正直に手を挙げてください。 車に乗る前、毎回ボンネットを開けて、タイヤの空気圧や溝をチェックしていますか? ……おそらく、99%のドライバーが「No」だと思います。
実は「義務」だが、実質「努力義務」扱い
道路運送車両法第47条の2により、車の使用者は「日常的に点検を行わなければならない」と定められています。これは法的な「義務」です。 しかし、点検しなかったからといって即座に罰則があるわけではないため、実質的に「努力義務」のような扱いを受けています。
整備不良の代償
もし、高速道路でタイヤがバースト(破裂)して事故を起こしたとします。 その原因が「空気圧不足」や「タイヤの摩耗(ワイヤー露出)」だった場合、それは不可抗力ではなく**「整備不良(点検義務違反)」**とみなされます。
- 責任の増大: 事故の過失割合が、あなたにとって圧倒的に不利になります。
- 故障車停止: 高速道路で故障停止した場合、点検を怠っていたと判断されれば、違反点数や反則金が科せられることもあります。

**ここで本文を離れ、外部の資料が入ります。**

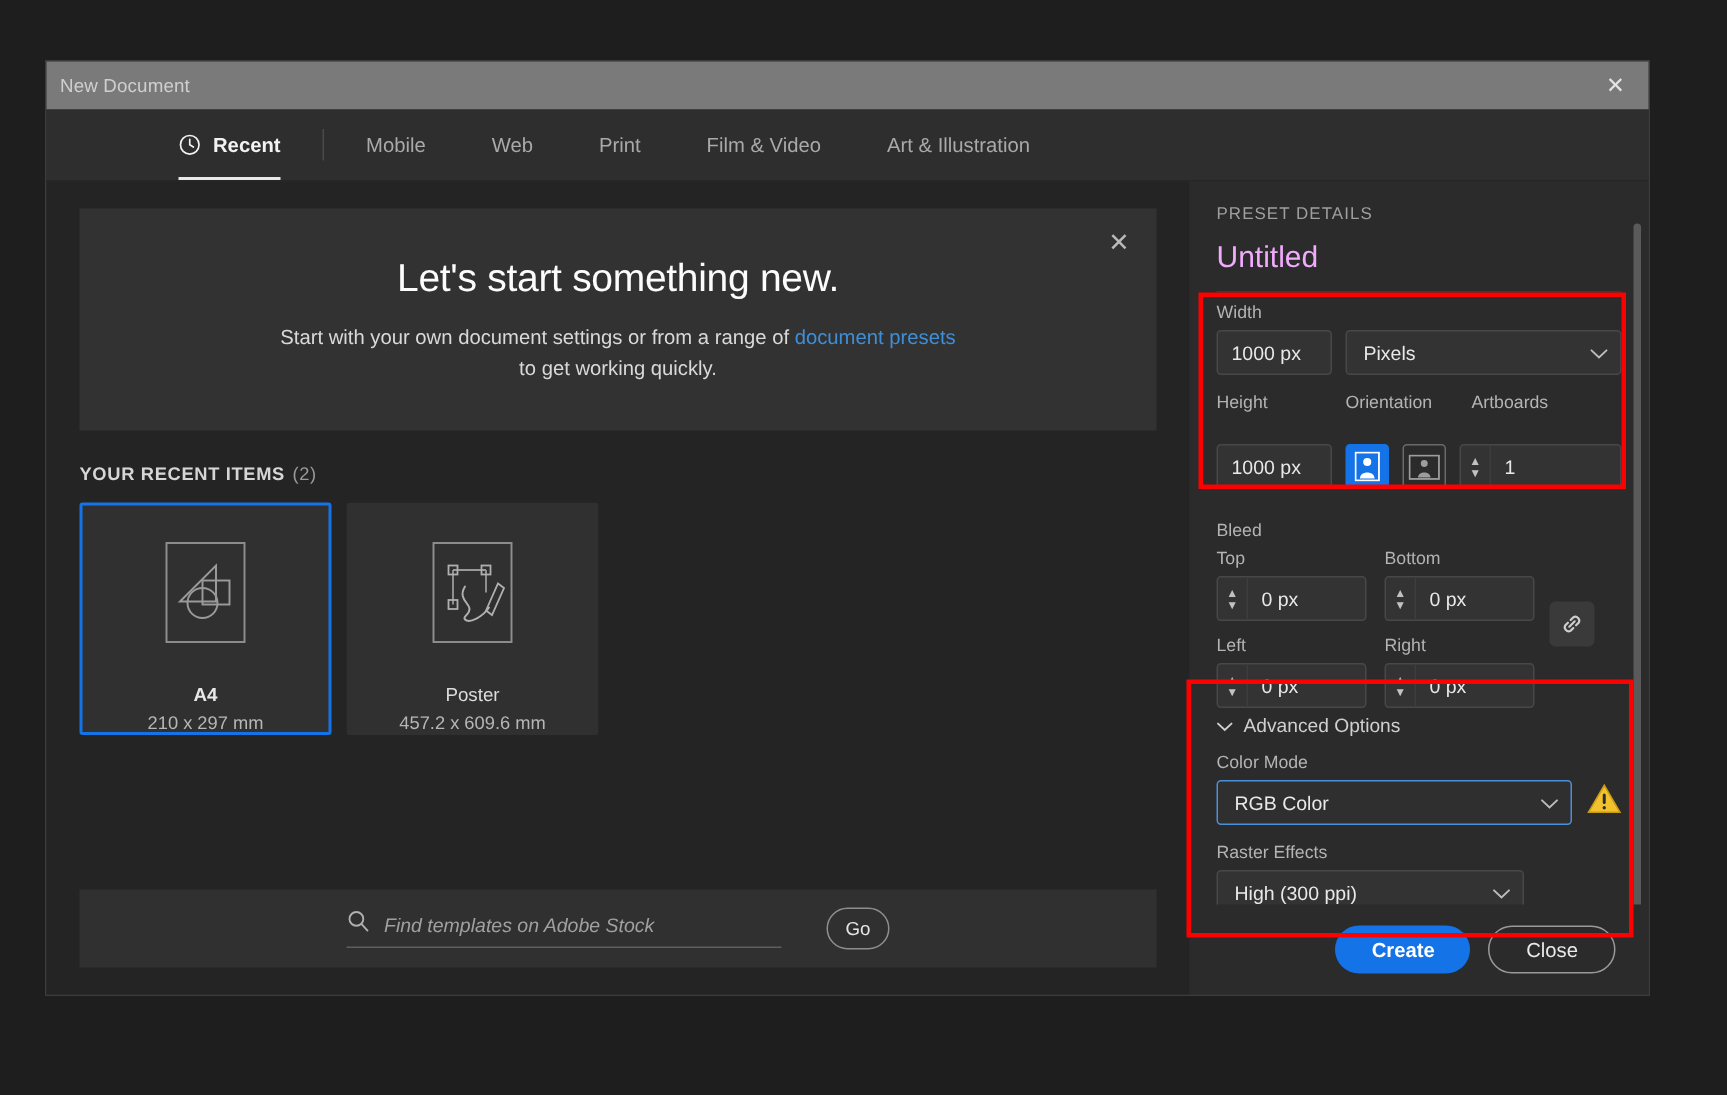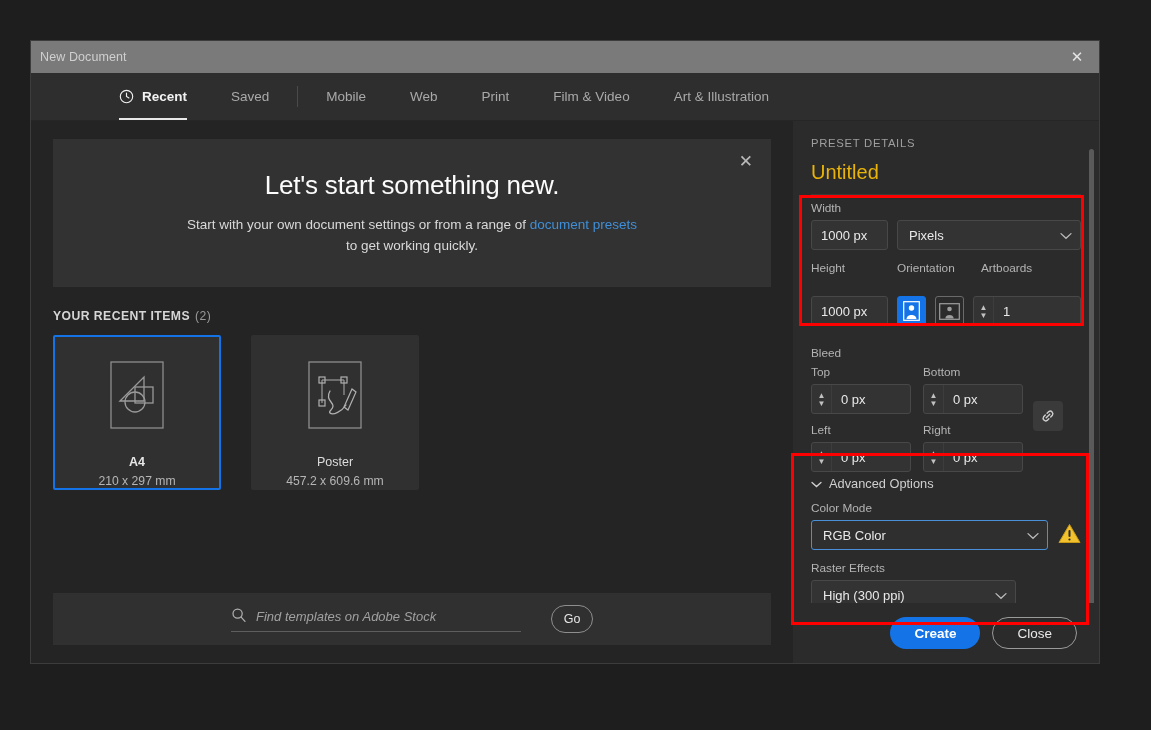"Saved" div.tab { html: <div> <span>Saved</span> </div> -> none }
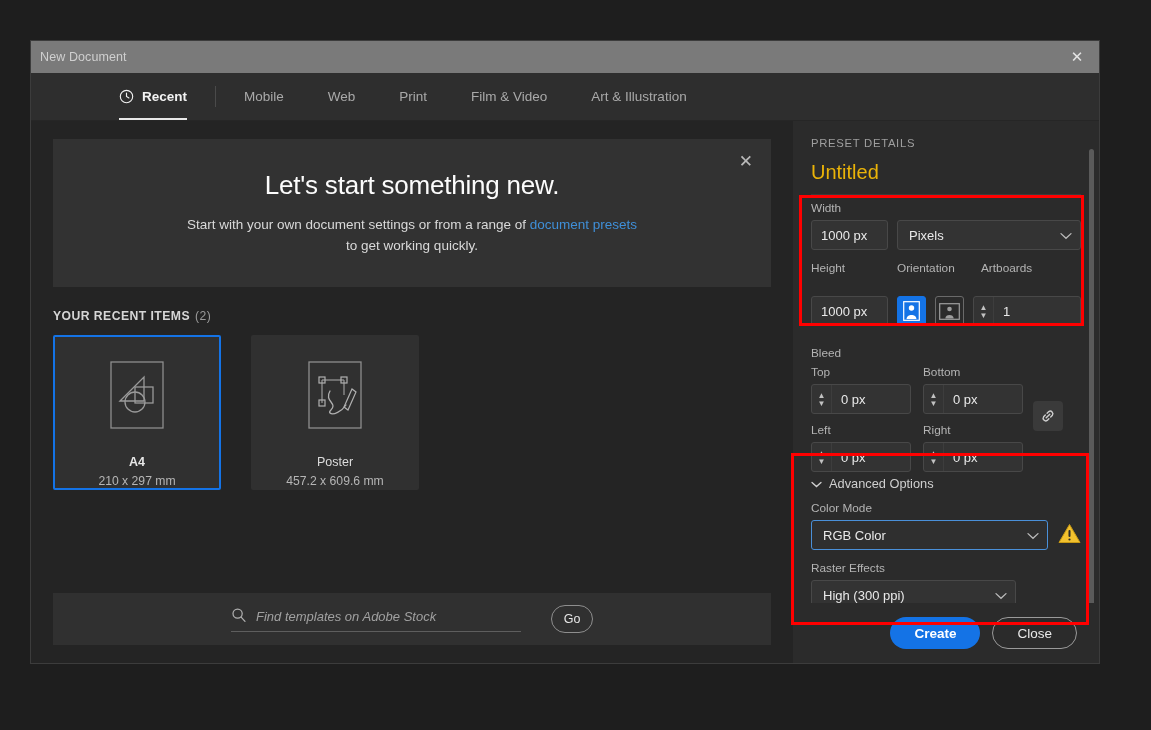"Untitled" #preset-title { color: #eab308 -> #f0abfc }
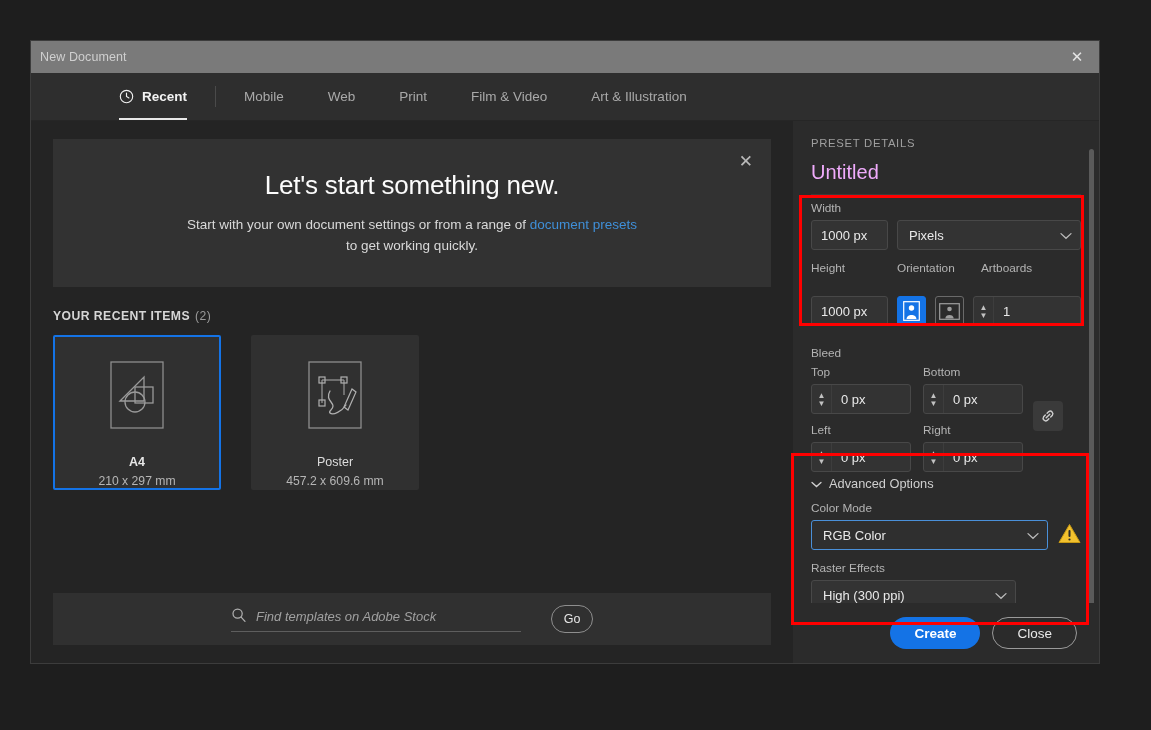"A4" #recent-grid { gap: 30px -> 10px }
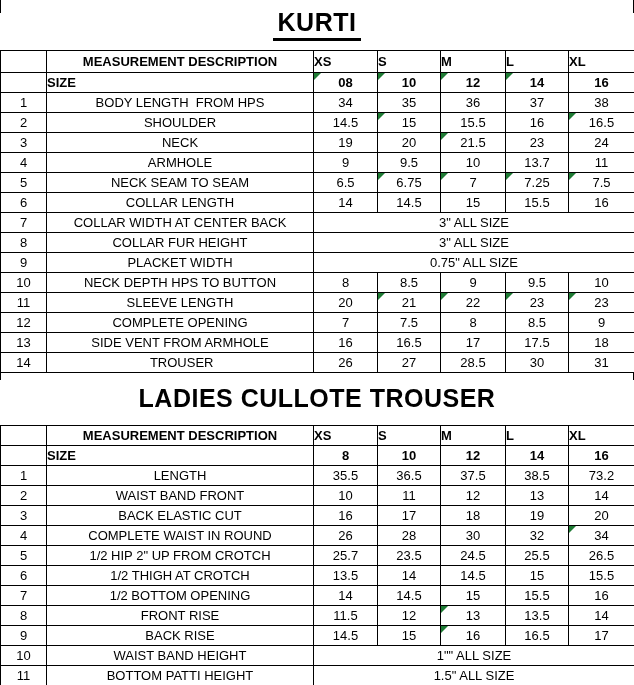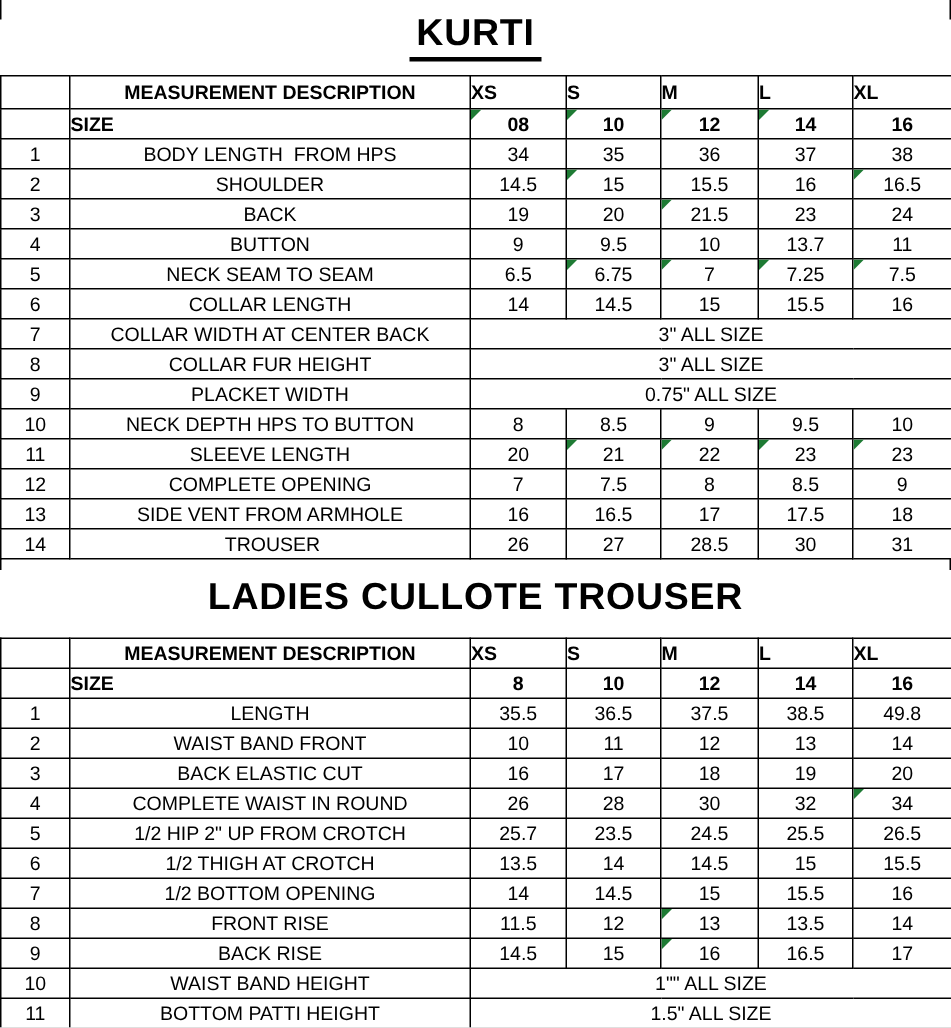"BACK" td.desc { text: BACK -> NECK }
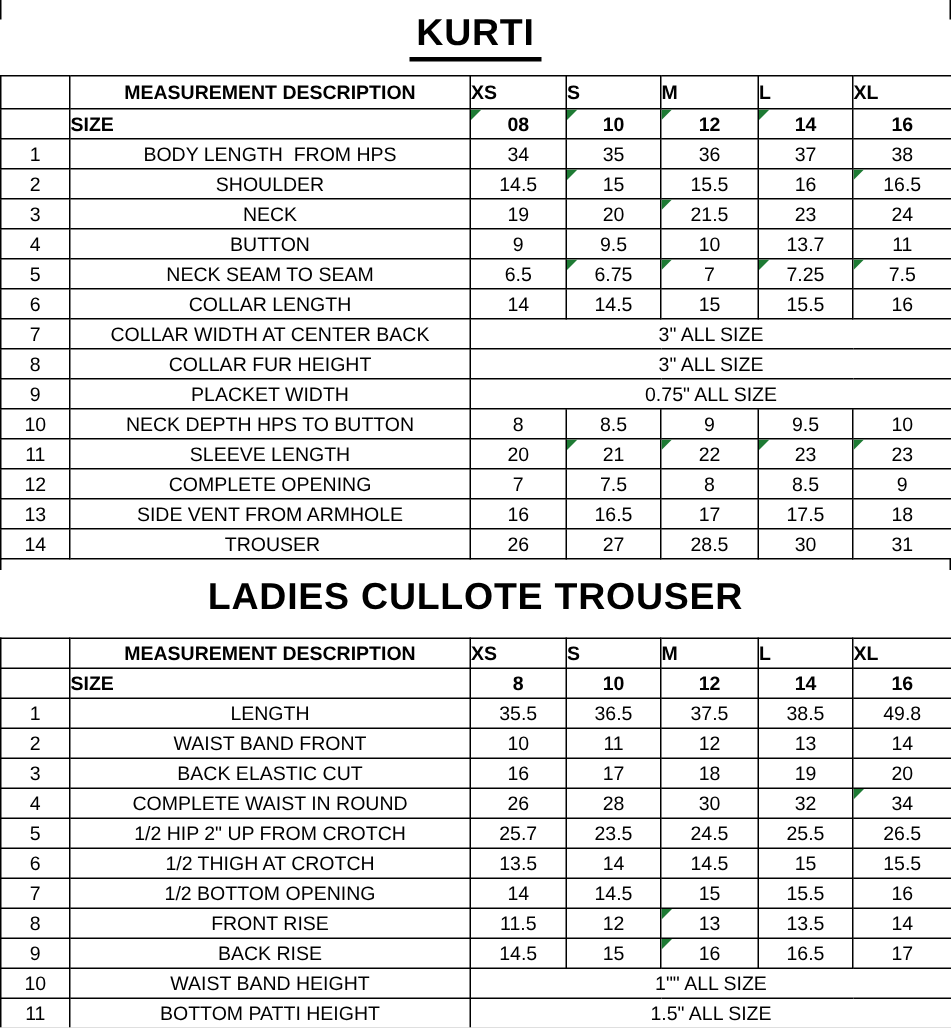"BUTTON" td.desc { text: BUTTON -> ARMHOLE }
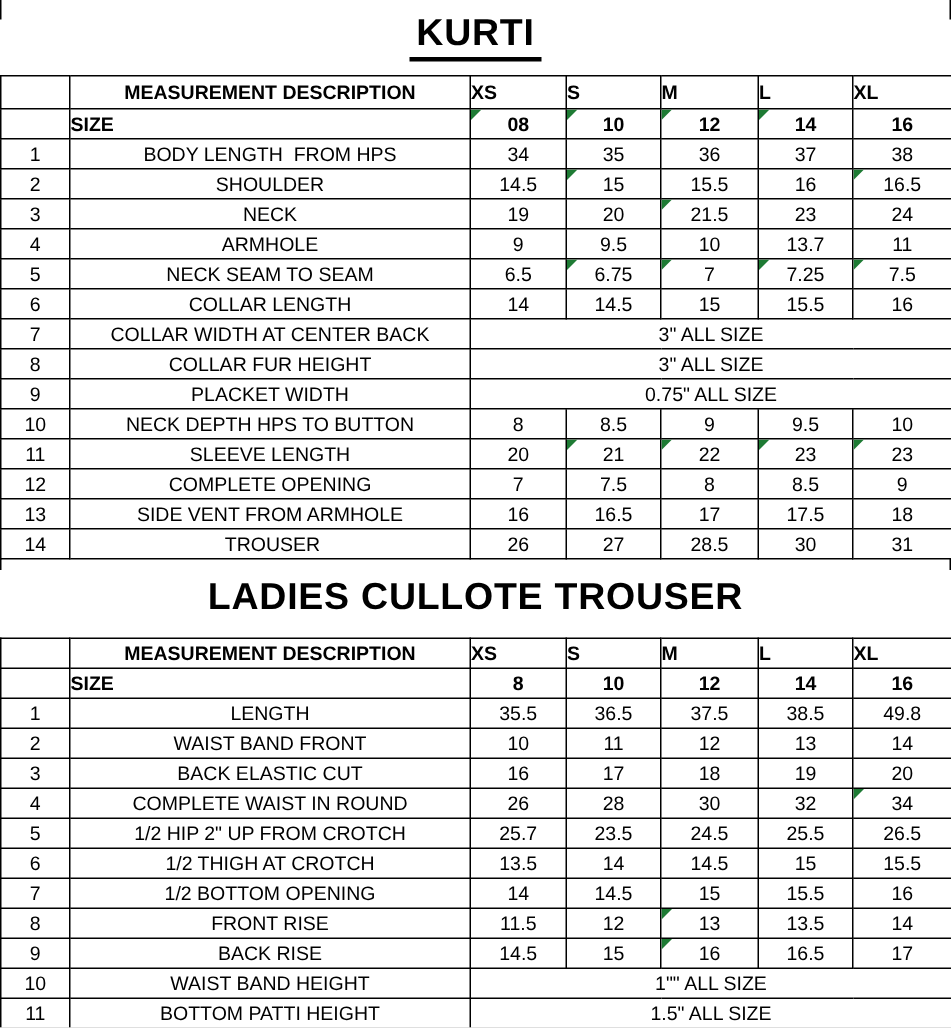"49.8" td.val { text: 49.8 -> 73.2 }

「車検に通してるから大丈夫」は通用しません。車検はあくまで「その時点での合格」であり、次の2年間を保証するものではないからです。 自分の命を乗せて走る鉄の塊です。月に一度でいいので、タイヤの空気圧くらいは見てあげてください。
3. 【最大の罠】「後部座席シートベルト」は努力義務ではない!
最後に、これが今回の記事の最重要ポイントです。 **「一般道での後部座席シートベルト」**です。
高速道路では着用が義務化され、違反すると1点が引かれることは皆さんご存知でしょう。 では、一般道ではどうでしょうか? 「一般道ならしなくてもいいんでしょ?」 「努力義務みたいなもんでしょ?」
いいえ、完全に間違いです。
一般道でも「法的義務」です
道路交通法第71条の3により、「全ての座席」でのシートベルト着用は義務です。 一般道であろうと、後部座席の人がシートベルトをしていなければ、それは立派な**「座席ベルト装着義務違反」**です。
ただ、現在の運用では、一般道での違反に対して「反則金なし・違反点数なし(口頭注意のみ)」となっているため、多くのドライバーが「罰則がない=努力義務=しなくていい」と勘違いしているのです。
後部座席は「車内凶器」になる
時速40kmで衝突した際、シートベルトをしていない後部座席の人は、体重の数倍〜数十倍の力で前方に放り出されます。 どうなるか想像できますか?
- 前の座席を破壊する: 運転席や助手席のシートバックに激突し、前に座っている大切な家族や恋人を押し潰して殺してしまう可能性があります。
- フロントガラスを突き破る: そのまま砲弾のように車外へ放出され、アスファルトに叩きつけられます。車外放出された場合の死亡率は、車内にとどまった場合の何倍にも跳ね上がります。
ここでも「過失相殺」の話が出てきます。 同乗者がシートベルトをしていなかった場合、その同乗者の怪我に対する賠償金は、「自業自得」として大幅に減額されるのが通例です(減額幅は10%〜20%とも言われます)。
「警察に点数を引かれないから」という理由でシートベルトをしないのは、あまりにもリスクに対してリターンが見合っていません。
まとめ:カッコいい大人は「努力」を惜しまない
法律における「努力義務」や「罰則のない義務」。 これらは、国が「いちいち罰金を取らなくても、国民の良識ある判断に任せれば大丈夫だろう」と信じて設定しているラインとも言えます。
それを「捕まらないならラッキー」と捉えるか、「自分の身を守るために活用しよう」と捉えるか。 そこにドライバーとしての**「民度」と「知性」**が表れます。
- 自転車ヘルメットは、あなたの脳を守り、家計を守ります。
- 日常点検は、予期せぬトラブルを防ぎ、責任を守ります。
- 全席シートベルトは、同乗者の命と、加害者にならない未来を守ります。
法律のギリギリを攻めるのではなく、安全マージンをたっぷりとって運転する。 そんな「余裕のある大人」のドライバーを目指しましょう。 正しい知識を持って、今日もご安全に!